There are signs that U.S President Donald Trump and Chinese President Xi Jinping are not eager to lose face in the ongoing trade dispute between the two countries. The United States and China are the two largest economies in the world, and a trade dispute between them is sure to have negative impacts on other nations. But since both leaders are not willing to back down for the other, who blinks first in the current standoff?
Business and political analysts say unless they both concede for each other, the ongoing trade conflict can last for several months or years.
Considering that the US has a strong economy, analysts say President Trump may not back down anytime soon unless he gets a good deal with China. Clete Williams, a former White House trade negotiator said Trump might hold out for as long he can. This is possibly because analysts see China losing in the end if both countries do not come to a mutual agreement.
“President Trump is not planning on backing down on this issue until he gets a result that addresses the long-standing, unfair trade practices the Chinese are engaging in,” said Clete Willems. “President Trump is going to see this one through until the end.”
China Is In a Weaker Position, but the United States Is Not Exempt From Being Impacted Too
The G-20 summit comes up next month in Osaka, Japan and both Trump and Jinping are billed to attend. It is hoped that the summit will provide both leaders with another opportunity to iron out their differences and come to a deal agreeable to both. Incidentally, Trump sees himself as in a stronger position than his Chinese counterpart and believes he has an upper hand in negotiating deals.
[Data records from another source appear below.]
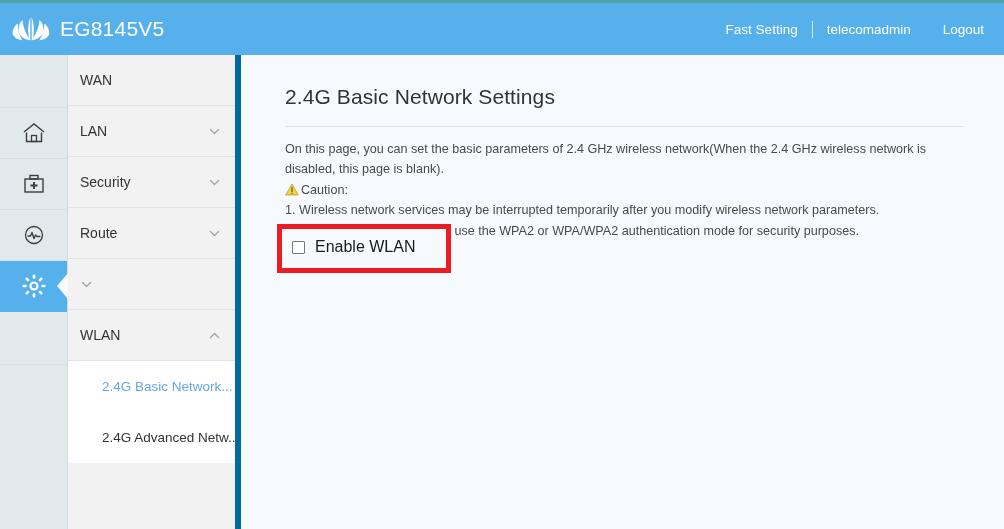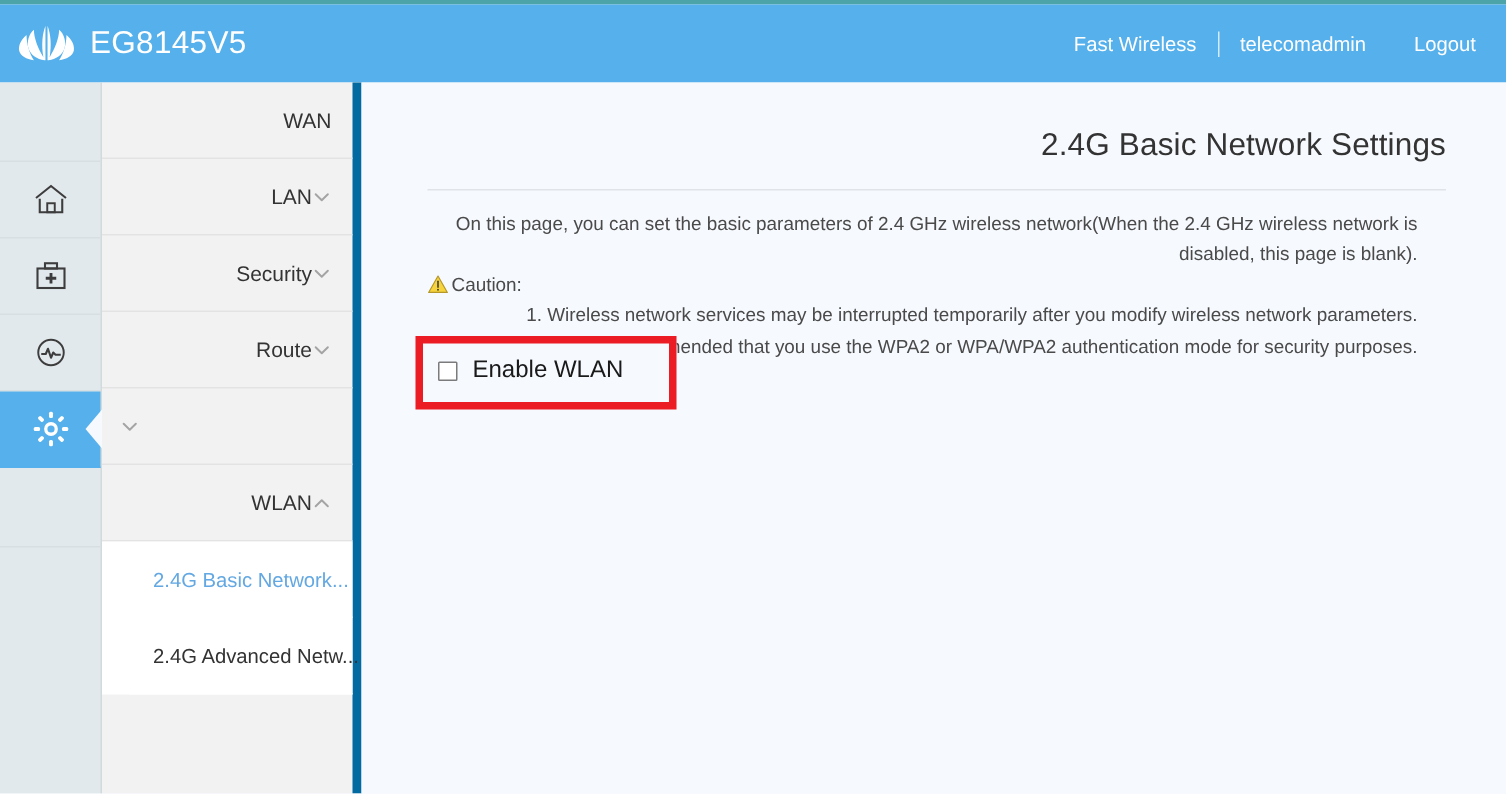--- a/index.html
+++ b/index.html
@@ -10,7 +10,7 @@
     font-family: "Liberation Sans", sans-serif;
     background: #f6f9fd;
   }
-  .app { position: relative; width: 1004px; height: 529px; text-align: right; }
+  .app { position: relative; width: 1004px; height: 529px; }
 
   
   .top-accent {

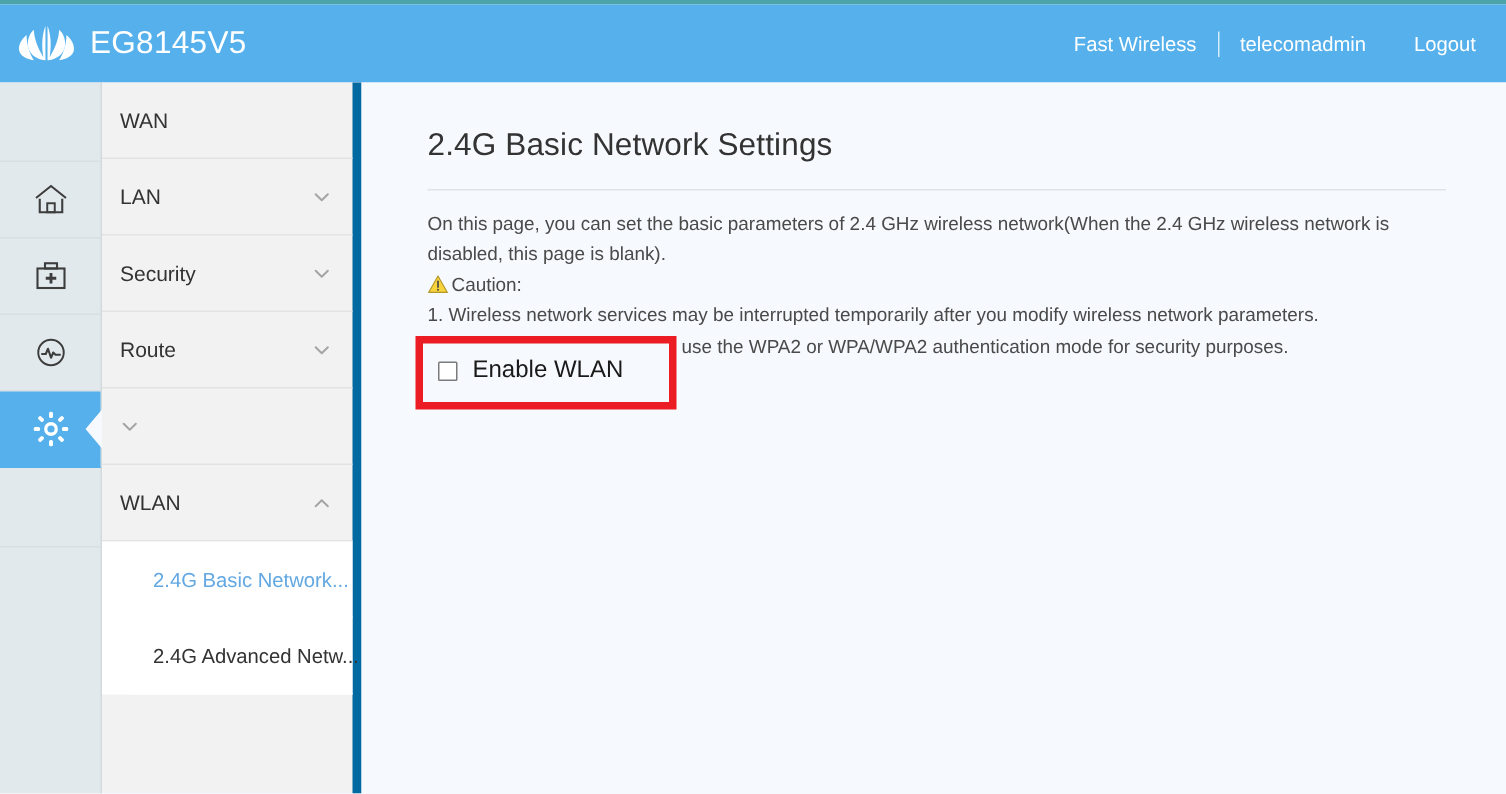--- a/index.html
+++ b/index.html
@@ -154,7 +154,7 @@
       <div class="brand-name">EG8145V5</div>
     </div>
     <div class="header-right">
-      <a class="hdr-link" href="#">Fast Wireless</a>
+      <a class="hdr-link" href="#">Fast Setting</a>
       <div class="hdr-sep"></div>
       <a class="hdr-user" href="#">telecomadmin</a>
       <a class="hdr-logout" href="#">Logout</a>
Following trade negotiations last weekend, Trump increased tariffs to 25% on Chinese goods of $200 billion. He is also looking to hike tariffs on all Chinese importations for another $325 billion. In reprisal, China said that starting June 1, they will hike tariffs on $60 billion of American importations, a move that will impact several American interests within the country. Michigan, Ohio and Wisconsin are states that can ensure that Trump gets re-elected in 2020, but the China raising tariffs will harm medium companies and farmers in these states.
If the trade conflict significantly affects the United States, it could force Trump’s hand for quick deal. However, considering that Trump is lifting tariffs on aluminum and steel from Canada and Mexico as well as delaying tariffs on cars for another six months, he can decide to hold out for much longer against China in the light of these initiatives. Trump is also confident that the US will not be impacted much in the light of unemployment remaining below 4% and GDP rising by over 3%.
Trump Are Jinping Are Friends, But This Does Not Extend To National Trade Deals
Anabel González, a senior fellow at the Peterson Institute for International Economics and a former top World Bank trade official, both Trump and Jinping are not making it easy for themselves to strike a deal. Yet, many experts believe China will lose more since it depends on more US imports than US does Chinese imports, while Jinping continues to contend with multiple factions within his own government.
While trades worth $600 billion exchanged hands between the US and China in 2018, China owes the US over $1 trillion – a debt that further puts the communist country in a weaker position against America. And then, former White House chief strategist Stephen Bannon and trade adviser Peter Navarro think China is getting too threatening and must be dealt with in a decisive manner.
All things being equal, Trump said his personal friendship with Jinping might make the latter to backtrack on certain things. But analysts say national trade agreements go beyond personal relationships.